OpenHands trajectories with Qwen3 Coder 480B

December 23, 2025

16 mins to read

Reinforcement learning demonstrates state-of-the-art results on software engineering tasks¹ ² , yet it presents significant infrastructure challenges beyond simple compute scale. It requires complex MLOps workflows, including simultaneous stages of inference (collecting traces from the latest policy) and training (updating the policy) that typically require asynchronous setups for efficiency, as well as fine-grained experimentation to resolve instabilities and achieve high performance.

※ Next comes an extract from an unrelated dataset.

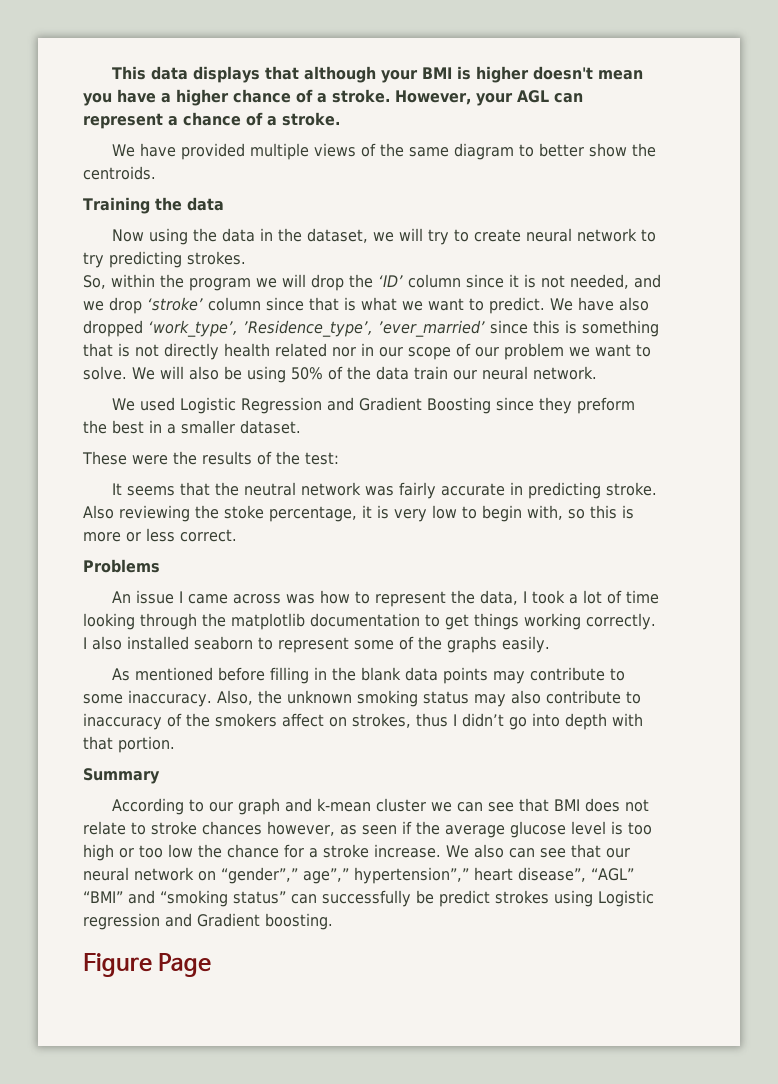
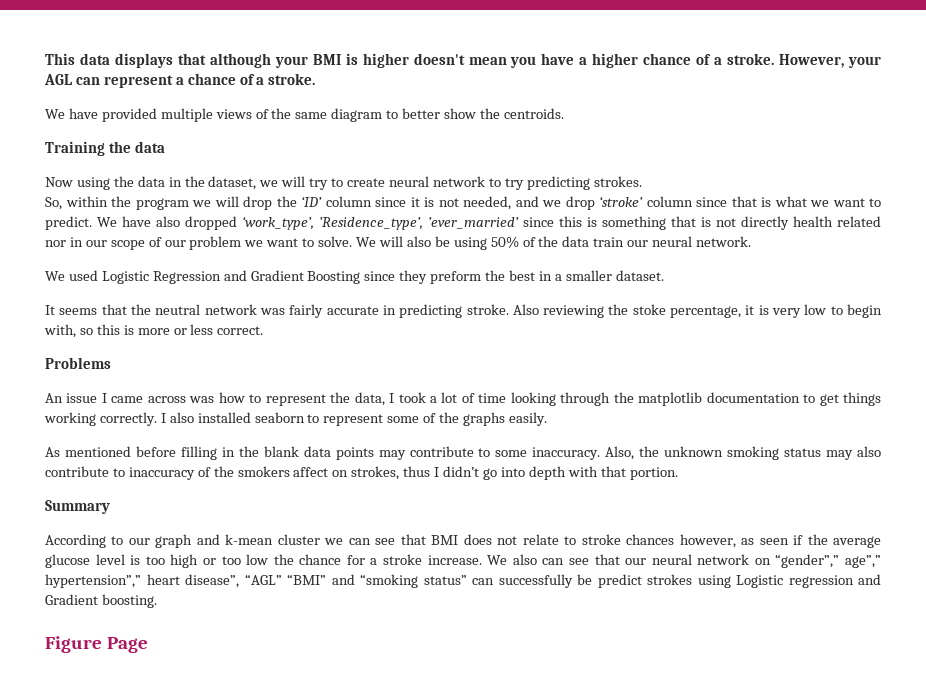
[82,451,339,465] // These were the results of the test: -> (664, 275) none

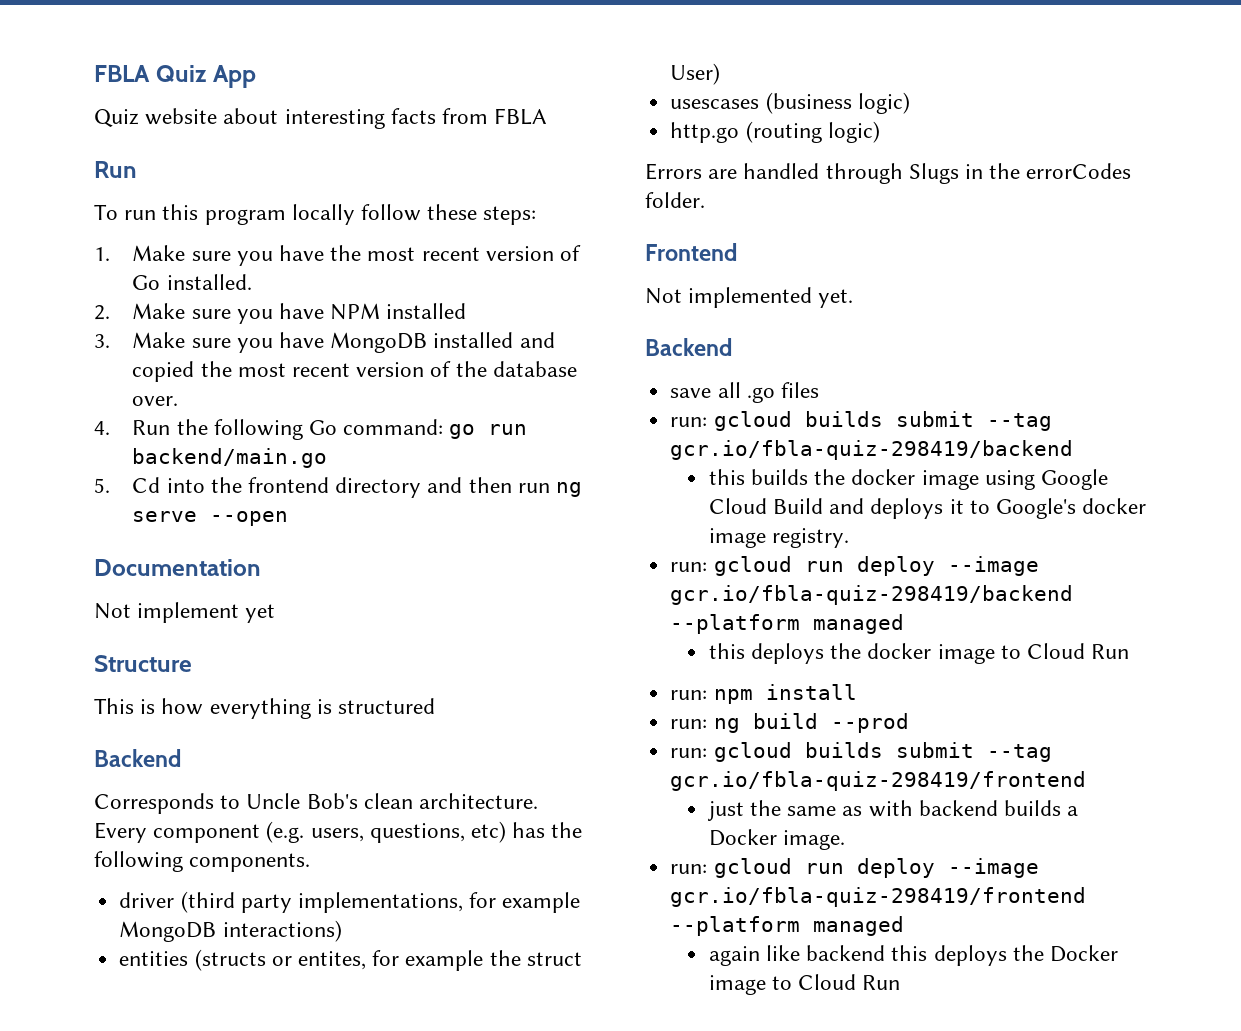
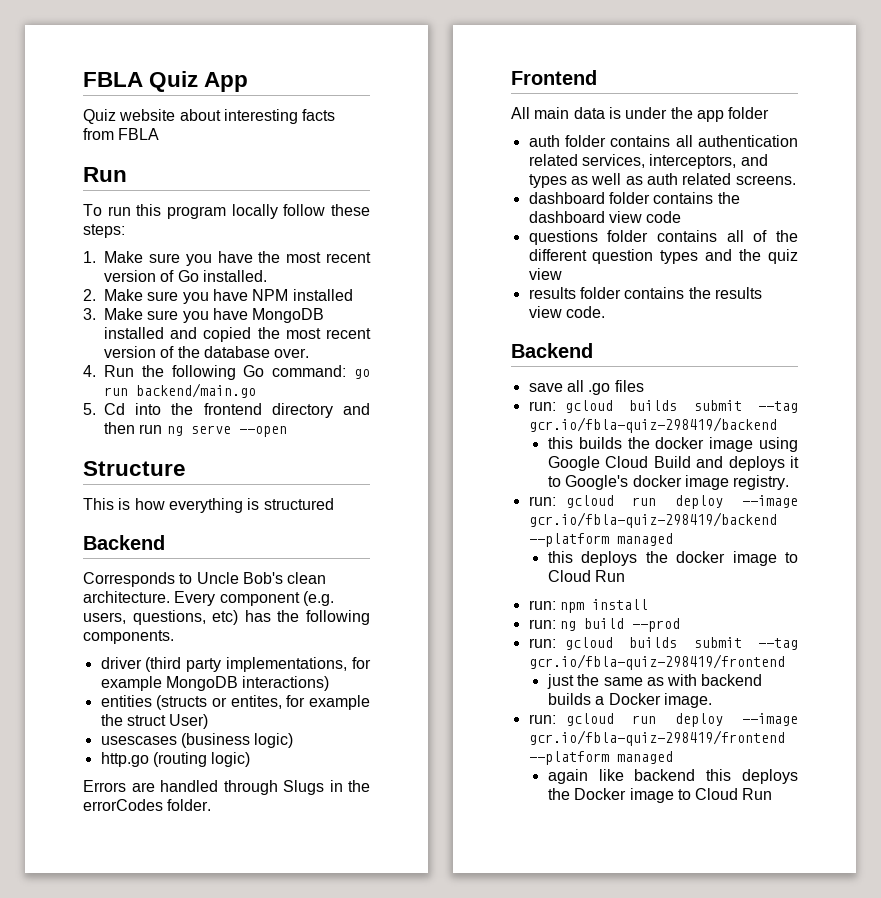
[94,559,261,576] [94,602,276,623] // Documentation // Not implement yet -> (287, 431) none
[645,287,854,308] Not implemented yet. -> [511,107,770,122] [528,135,798,147] [528,154,768,169] [528,173,796,188] [528,192,740,204] [528,211,682,223] [528,230,798,245] [528,249,798,264] [528,268,562,280] [528,287,762,299] [528,306,605,318] All main data is under the app folder // auth folder contains all authentication related services, interceptors, and types as well as auth related screens. // dashboard folder contains the dashboard view code // questions folder contains all of the different question types and the quiz view // results folder contains the results view code.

In contrast, behavioral cloning and model distillation, where models learn directly from curated demonstrations, require only standard supervised fine-tuning (SFT) pipelines and serve as a powerful baseline. Among these approaches, rejection fine-tuning (RFT) has proven particularly effective: by training on successful trajectories filtered from multiple solution attempts, RFT captures high-quality behavior without the infrastructure overhead of RL.

While our research primarily focuses on RL, given the strong performance of RFT, we are contributing our accumulated trajectories to support this approach. To expand the set of available datasets containing multi-turn trajectories based on open-source scaffoldings and models, we release nebius/SWE-rebench-openhands-trajectories: 67,074 agent trajectories solving GitHub issues across 1,823 Python repositories from SWE-rebench. The trajectories were generated using Qwen3-Coder-480B-A35B-Instruct ³ running on OpenHands (v0.54.0)⁴ , one of the most widely adopted open-source agent scaffolding frameworks.

To demonstrate the dataset’s utility, we release RFT checkpoints at two scales:

30B (fine-tuned from Qwen3-30B-A3B-Instruct-2507 ³ ): Matches the specialized Qwen3-Coder-30B-A3B-Instruct at 50.3% Pass@1 on SWE-bench Verified.
235B (fine-tuned from Qwen3-235B-A22B-Instruct-2507 ³ ): Achieves 61.7% Pass@1 — outperforming the 30B coding specialist model (50.0%) while using half the parameters of Qwen3-Coder-480B-A35B-Instruct (66.5%).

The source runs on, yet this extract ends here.